(Beginning of Data provided)

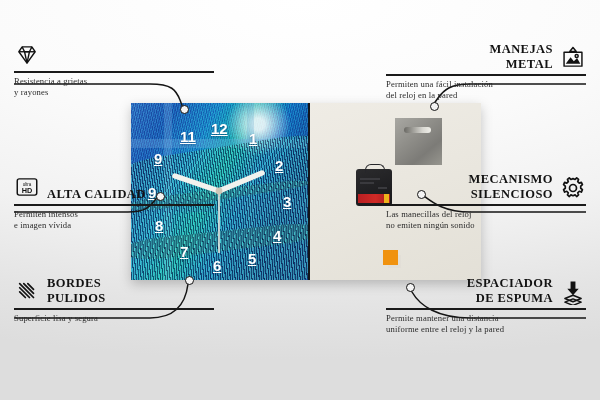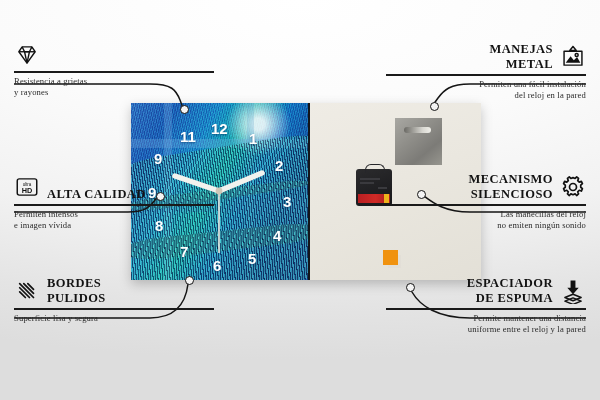"MANEJAS" .feat.right .head { align-items: none -> flex-end }
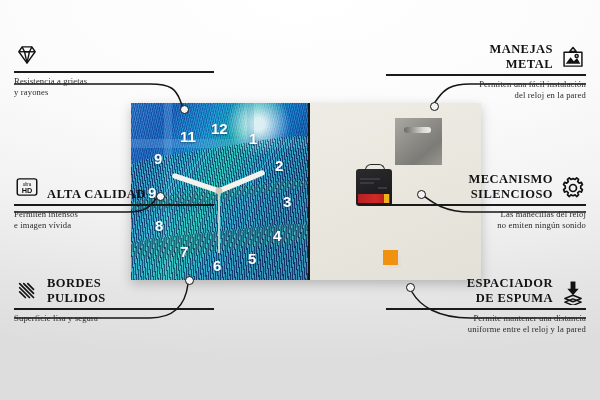"Permiten una fácil instalación" .feat.right .sub { text-align: right -> left }
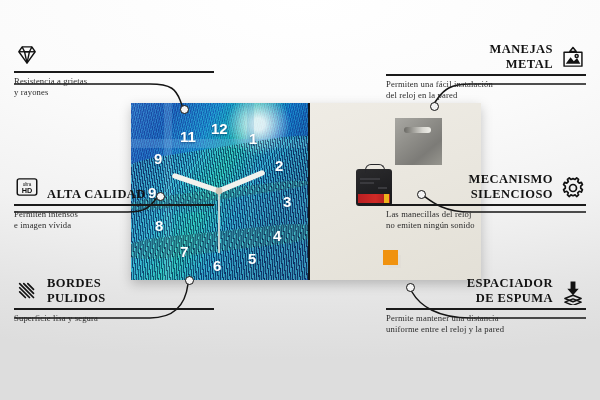"11" .num { text-decoration: none -> underline }
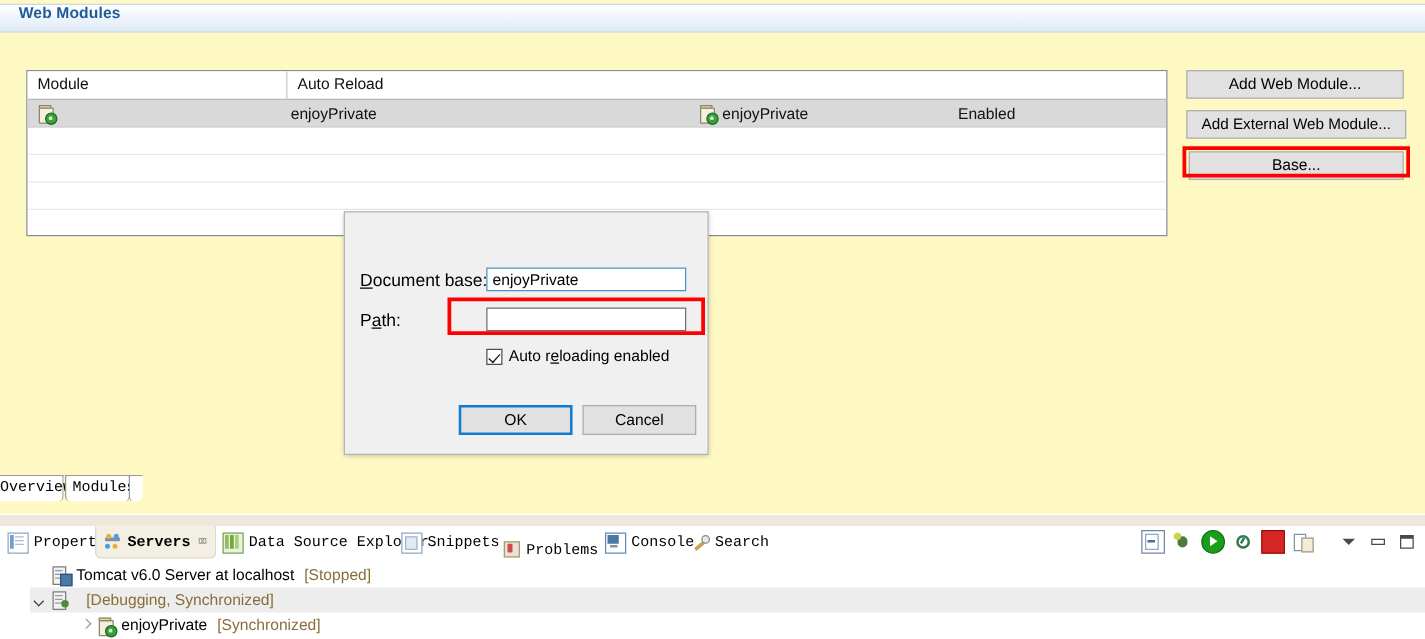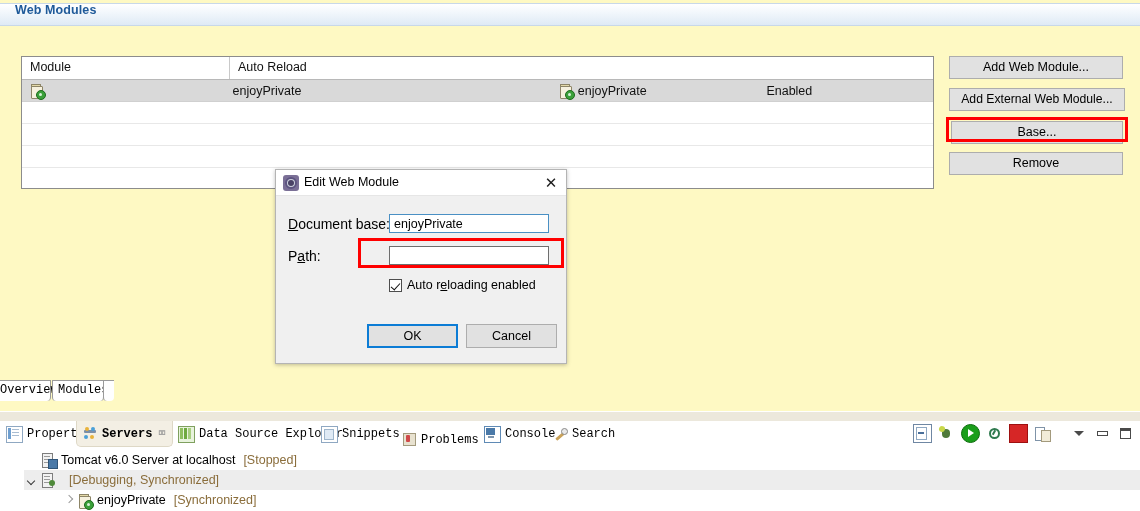"Remove" div.side-btn { html: <div>Remove</div> -> none }
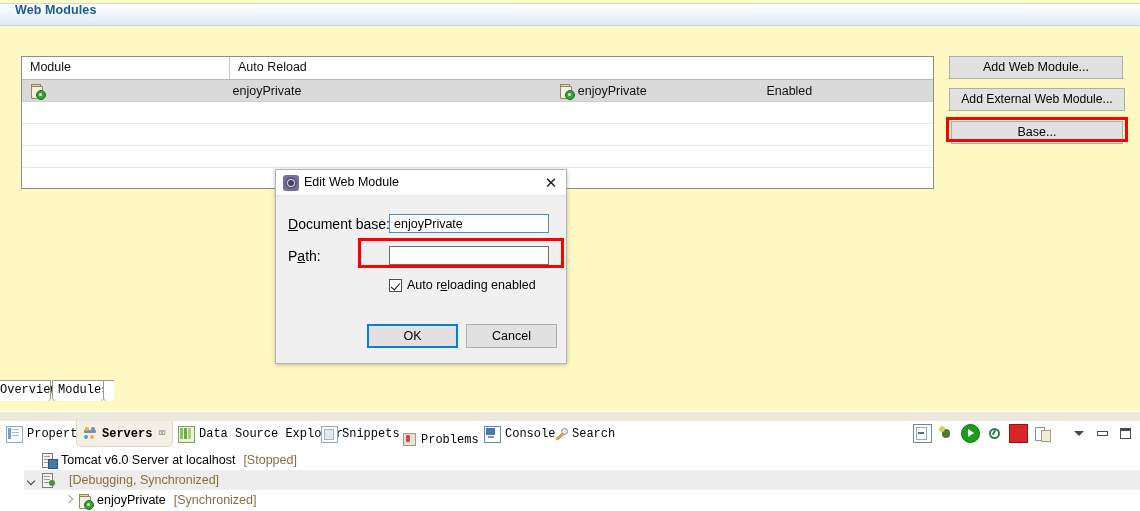"Edit Web Module" div { html: <div> <div></div> <div>Edit Web Module</div> <div>✕</div> </div> -> none }
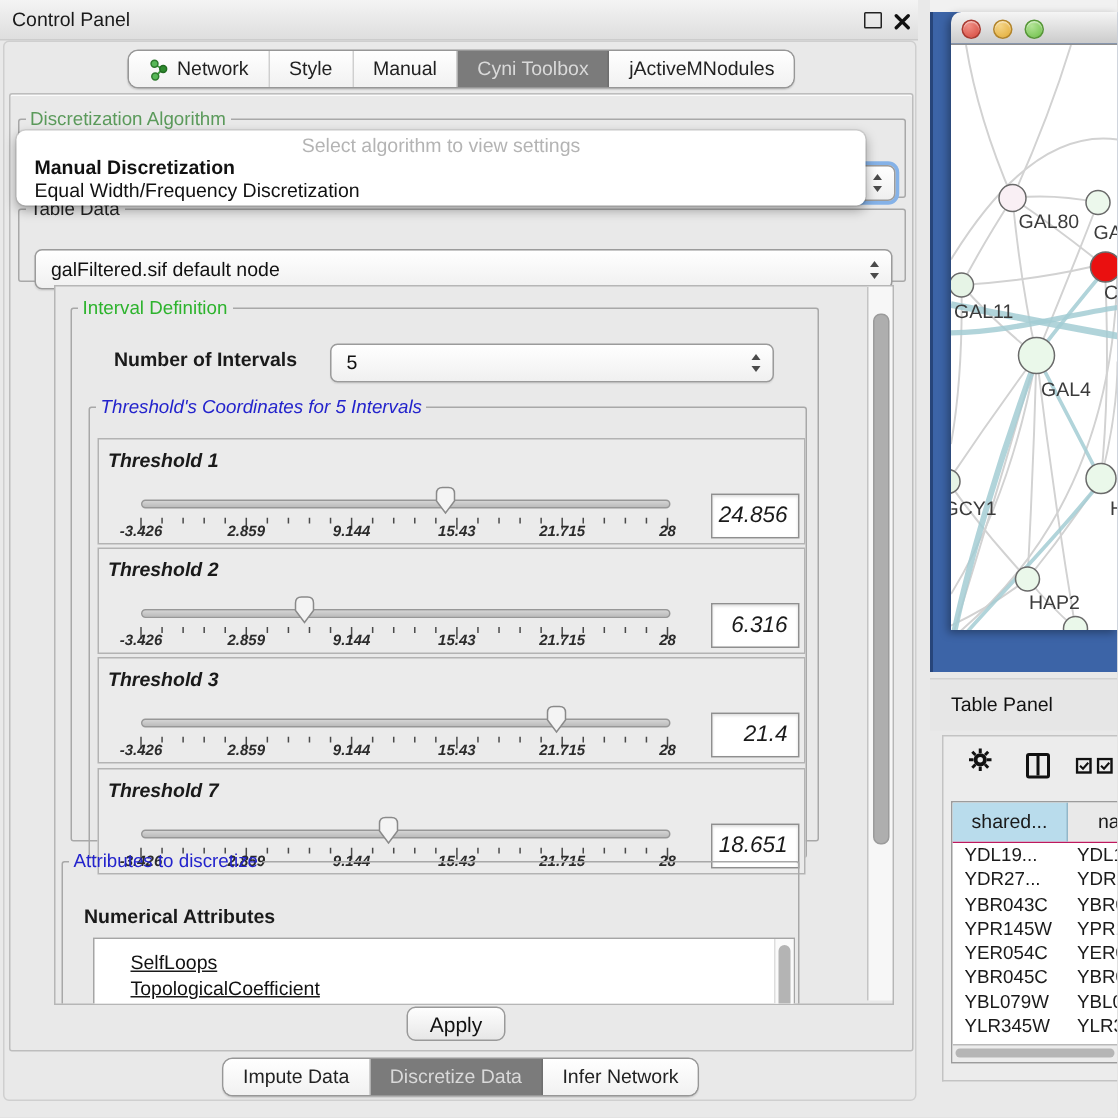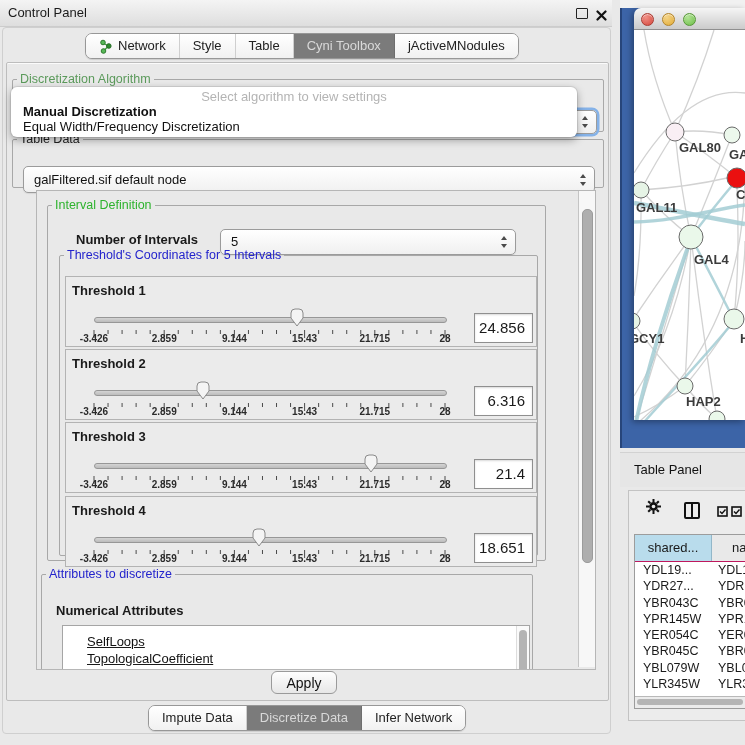"Table" span { text: Table -> Manual }
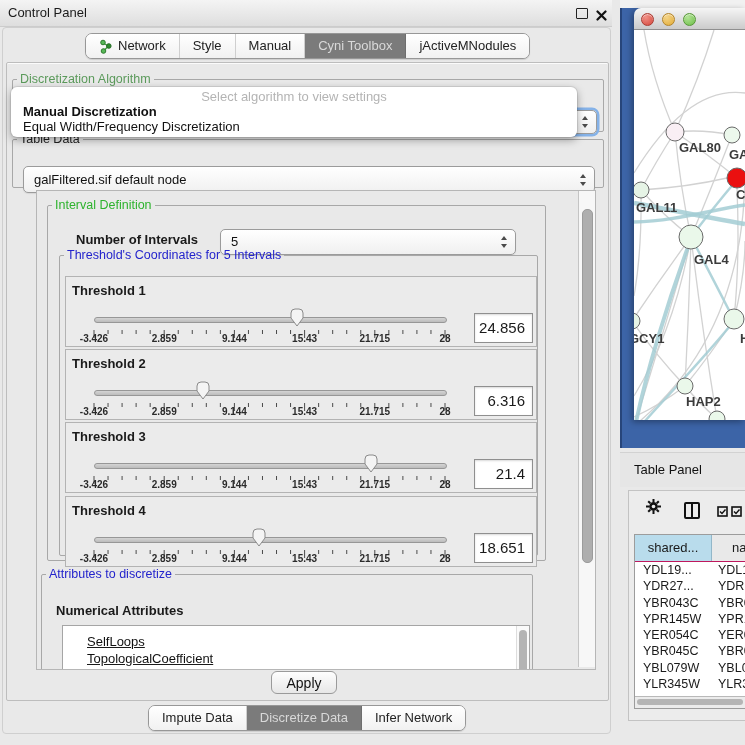"GAL80" .net-canvas { font-weight: bold -> none }
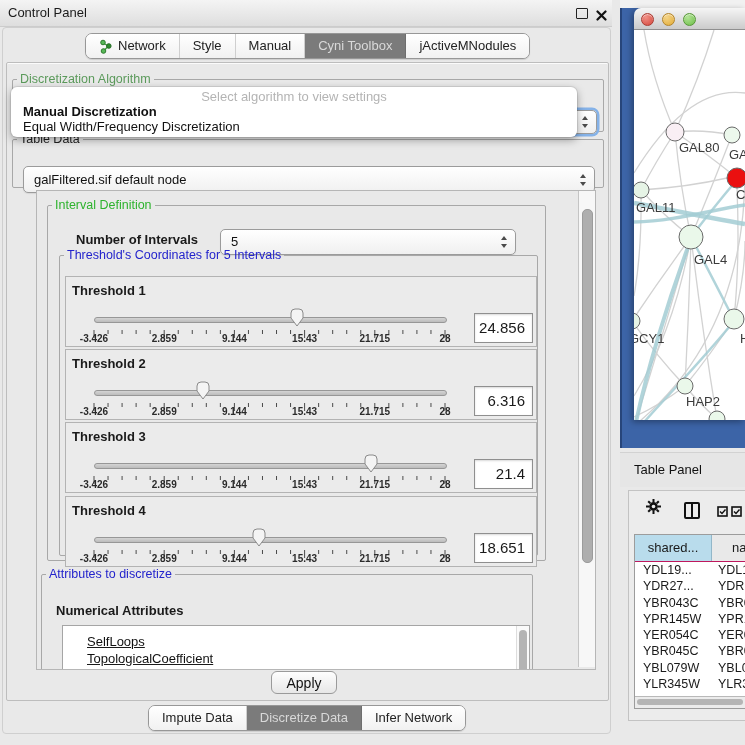"Threshold's Coordinates for 5 Intervals" .grp-thresholds { font-style: none -> italic; top: 36px -> 52px }
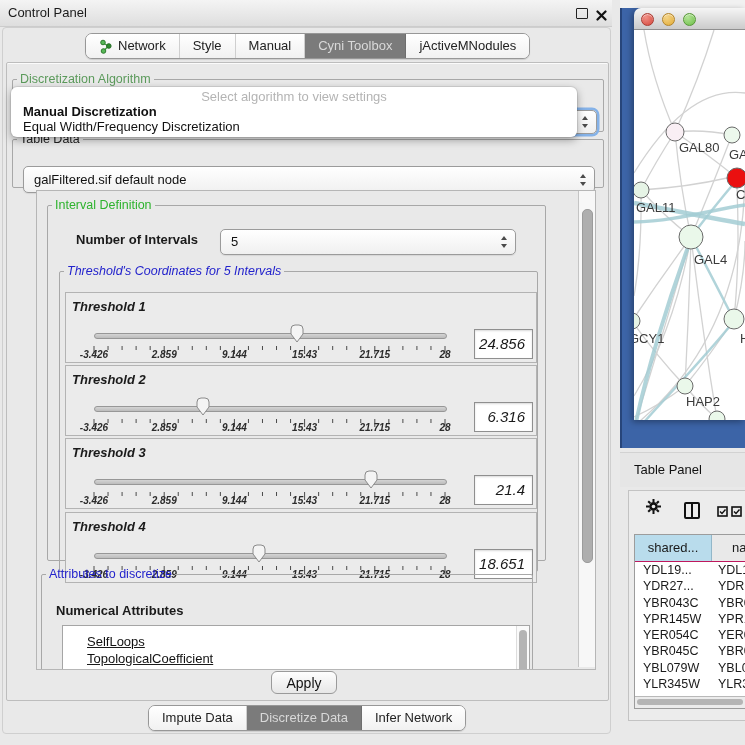"Threshold 4" div.th-label { text: 4 -> 7 }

(End of Data provided)

*Exercise requirements*
The data must come back word for word, with every picture removed.

*Your solution*
"MANEJAS" .feat.right .head { align-items: none -> flex-end }
"Permiten una fácil instalación" .feat.right .sub { text-align: right -> left }
"11" .num { text-decoration: none -> underline }
"Remove" div.side-btn { html: <div>Remove</div> -> none }
"Edit Web Module" div { html: <div> <div></div> <div>Edit Web Module</div> <div>✕</div> </div> -> none }
"Table" span { text: Table -> Manual }
"GAL80" .net-canvas { font-weight: bold -> none }
"Threshold's Coordinates for 5 Intervals" .grp-thresholds { font-style: none -> italic; top: 36px -> 52px }
"Threshold 4" div.th-label { text: 4 -> 7 }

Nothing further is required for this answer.